● **Supplied material**
<<<<

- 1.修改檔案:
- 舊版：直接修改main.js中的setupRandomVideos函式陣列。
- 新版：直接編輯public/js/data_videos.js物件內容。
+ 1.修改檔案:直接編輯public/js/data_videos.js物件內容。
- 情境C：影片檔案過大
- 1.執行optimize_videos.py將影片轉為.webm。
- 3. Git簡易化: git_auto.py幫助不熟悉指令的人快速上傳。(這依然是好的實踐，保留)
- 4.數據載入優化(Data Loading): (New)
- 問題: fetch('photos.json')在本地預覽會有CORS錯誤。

>>>>
<<<<

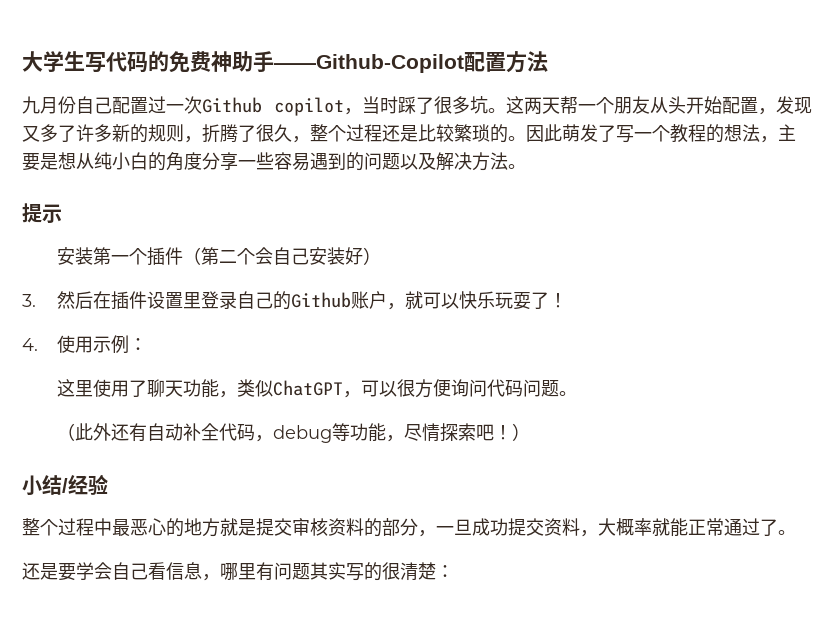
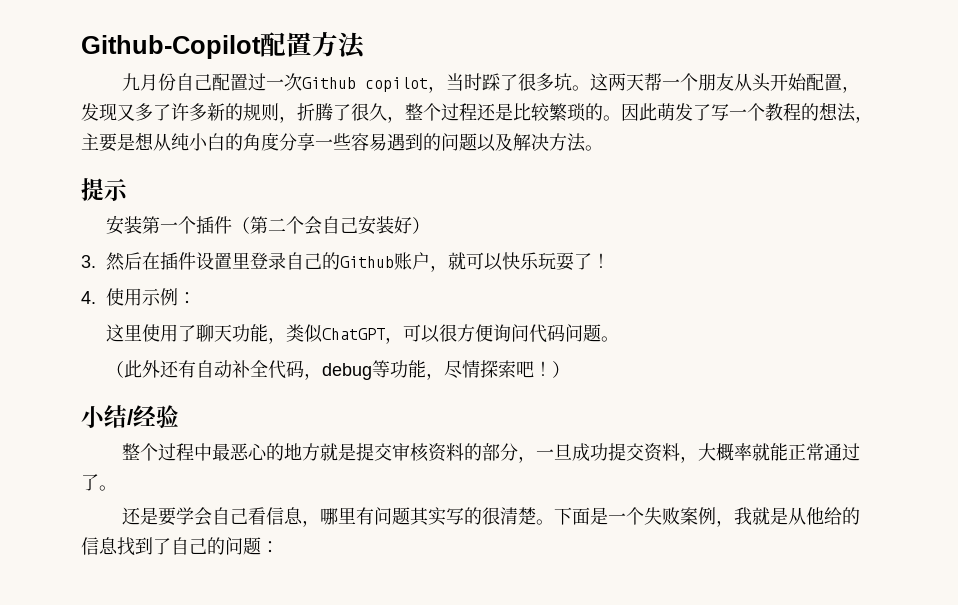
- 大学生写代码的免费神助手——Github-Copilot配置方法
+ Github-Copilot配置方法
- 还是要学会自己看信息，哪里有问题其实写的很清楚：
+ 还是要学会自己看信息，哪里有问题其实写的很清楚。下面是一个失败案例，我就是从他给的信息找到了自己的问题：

>>>>

Using the data above, extract exactly the lines from the one that holds "- 新版：直接編輯public/js/data_videos.js物件內容。" to the one that holds "- 問題: fetch('photos.json')在本地預覽會有CORS錯誤。", both ends included, and no others.

- 新版：直接編輯public/js/data_videos.js物件內容。
+ 1.修改檔案:直接編輯public/js/data_videos.js物件內容。
- 情境C：影片檔案過大
- 1.執行optimize_videos.py將影片轉為.webm。
- 3. Git簡易化: git_auto.py幫助不熟悉指令的人快速上傳。(這依然是好的實踐，保留)
- 4.數據載入優化(Data Loading): (New)
- 問題: fetch('photos.json')在本地預覽會有CORS錯誤。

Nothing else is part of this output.